David Allen, productivity consultant-guru, wrote a decade ago about the dangers of overthinking-and-rationalization, versus the value of decide-and-do:

Thinking can be counterproductive — at least what people sometimes parade as thinking. Real thinking is always a good thing, but many people pretend that replaying a tape in their head about something is actually thinking about it.

Many times our workflow coaching clients want to give us long involved stories about an e-mail sitting in their inbox. It's as if they're defending a doctoral thesis, going to great lengths to explain why it showed up, what it means, and why it's still sitting there. They want us to know their thinking. They seem to feel that if they tell us enough about it, it justifies the space it's taking up in their virtual and psychic world.

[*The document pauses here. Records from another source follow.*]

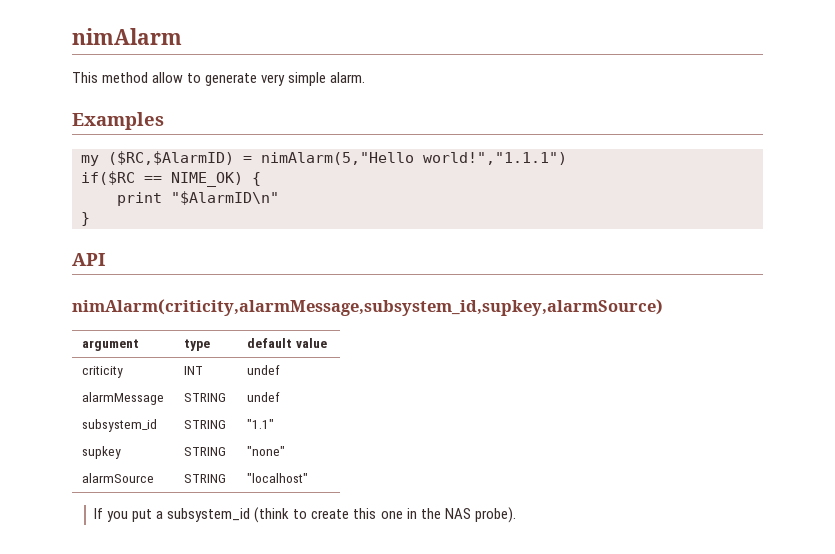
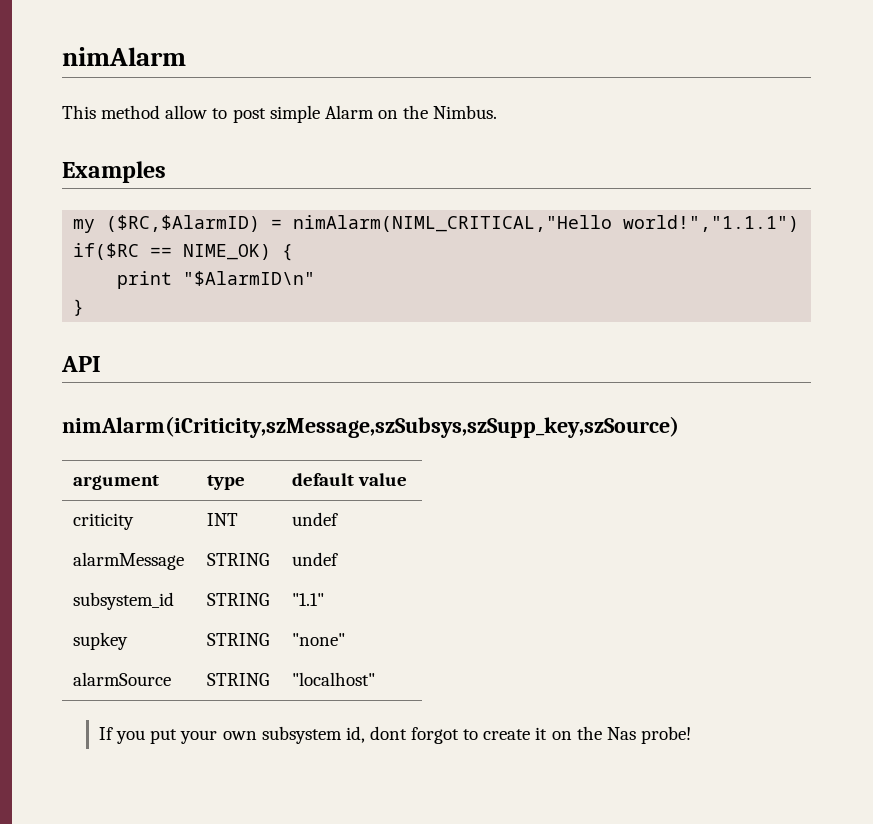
- This method allow to generate very simple alarm.
+ This method allow to post simple Alarm on the Nimbus.
- my ($RC,$AlarmID) = nimAlarm(5,"Hello world!","1.1.1")
+ my ($RC,$AlarmID) = nimAlarm(NIML_CRITICAL,"Hello world!","1.1.1")
- nimAlarm(criticity,alarmMessage,subsystem_id,supkey,alarmSource)
+ nimAlarm(iCriticity,szMessage,szSubsys,szSupp_key,szSource)
- If you put a subsystem_id (think to create this one in the NAS probe).
+ If you put your own subsystem id, dont forgot to create it on the Nas probe!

We listen attentively and then just ask, "What's the next action?" After a slight twitch ("Don't you care about all the reasons this is here?"), they swallow hard and engage in the executive decision-making that invariably ensues when they gear down to operational reality. Thinking is required, but at a different level. Continually thinking the same way about something (usually in frustration or irritation) is avoidance. Thinking about what has to happen to move something forward to resolution, clarity, or completion is highly functional. Well-analyzed "stuff" is still "stuff." It must yet be composted into the primary elements of the commitment you have about the result to be achieved and the next action required to fulfill that agreement with yourself. In other words, you need to figure out what it means and what you want to do about it.

But that kind of thinking generates a pledge to action, and that's risky business. When you start to move on making anything actually happen, you confront a subtle but significant angst — the project and the actions involved in it might never be as wonderful, as perfect, as solid, and as safe as in the sanctity of your imagination. It's like stepping off the end of the pier — and how deep is that water anyway?

But when you make that leap of faith and down shift into action, a weird thing happens. Real intelligence, creativity, and solidity show up — in a much greater way than ever it could, trying to be managed merely in your head. Putting the limitation of physicality onto what you're thinking about does not constrain the mind — it actually galvanizes it. The water's deep, but it's an ocean of possibility.

... it's the progression see → know → choose ... though of course one must not leap ahead to act and forget to analyze and assess!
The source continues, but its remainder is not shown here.